# House selling tax.



## johnnyc (Nov 18, 2008)

Just a quick one i've tried googling but got no straight answer.

My girlfriend owns her own flat.

If we get a joint mortgage together and she keeps her flat to rent. 

When it comes to her selling the flat, say a year later will she have to pay tax. (The property value of the flat has risen since purchase)

The joint mortage will be my first house

cheers


----------



## Nanoman (Jan 17, 2009)

I suspect capital gains tax will apply.

Read more here... http://www.hmrc.gov.uk/cgt/property/basics.htm

I reckon a valuation for the property at the time it stops being the main residence and a valuation when you sell it a year later... tax on the difference. Just get some proper advice in case there's a silly rule that if you rent it out you pay tax on the difference between when it was first purchased or something.


----------



## Rayner (Aug 16, 2012)

Capital gains tax only applies if you're doing it to make money. 

If she rents it she will pay tax on the rent but she won't have to pay CGT when she sells it IF she stops renting it and lives in it or you both live in it for a short while. The time isn't important as you could move for 10000's of reasons other than money.

People always say you've got to live in a house for 6 months, a year etc but that's not true, in the past people have bought houses, started working on them to personal tastes then a loved one falls ill and needs looking after so they have to move to help them. They don't need to pay CGT. 

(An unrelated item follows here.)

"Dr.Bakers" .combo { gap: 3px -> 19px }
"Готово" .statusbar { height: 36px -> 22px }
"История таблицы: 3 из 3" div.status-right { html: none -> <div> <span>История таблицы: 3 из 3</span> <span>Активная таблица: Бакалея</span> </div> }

Some people move in and hate there neighbours after a few months so move, they don't pay CGT. 

If she/you want to make money out of property then you do have to pay tax, well either that or prison 


Does this make sense? It does in my head :lol:


----------



## Nanoman (Jan 17, 2009)

rayner said:


> If she rents it she will pay tax on the rent but she won't have to pay CGT when she sells it IF she stops renting it and lives in it or you both live in it for a short while. The time isn't important as you could move for 10000's of reasons other than money.


I'm very close to someone that has paid several tens of thousands of pounds in CGT in the last 2 years selling 3 flats... He was advised by a tax 'expert' that your idea wouldn't work. Tax was due on increase in property value while it was rented as well as rental income.

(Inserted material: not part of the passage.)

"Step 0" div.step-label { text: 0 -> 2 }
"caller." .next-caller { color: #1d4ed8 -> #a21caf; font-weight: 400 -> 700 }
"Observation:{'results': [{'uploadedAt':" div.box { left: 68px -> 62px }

As per HMRC link I sent you don't pay CGT on your 'main residence'.


----------



## fatdazza (Dec 29, 2010)

Lots of misinformation flying about here, see a tax expert (or if you are financially savvy look up the rules on the HMRC website.)


It is long and complex but basically:

You are allowed one main residence and on this you pay no CGT.

You can rent out this residence (any rental income will be assessed for income tax after allowable expenses) and providing you have lived there at some time in the past, any CGT will only be payable on the gain during the period you were renting it out. You are "allowed" to add an extra 3 years to the time you lived there when calculating the gain. So basically you could rent it out for 3 years and pay no CGT. Finally there is an "allowance" of £11,000 each year (cannot be carried forward) for capital gains on which you will pay no CGT.


----------



## Andyg_TSi (Sep 6, 2013)

This link is also worth a read concerning private residence relief.

http://www.hmrc.gov.uk/cgt/property/sell-own-home.htm


----------



## Rayner (Aug 16, 2012)

Whoops, missed the 'joint mortgage together' bit, I thought she was moving in with you but didn't realise her name was going to be on the mortgage.

Ignore my post lol


----------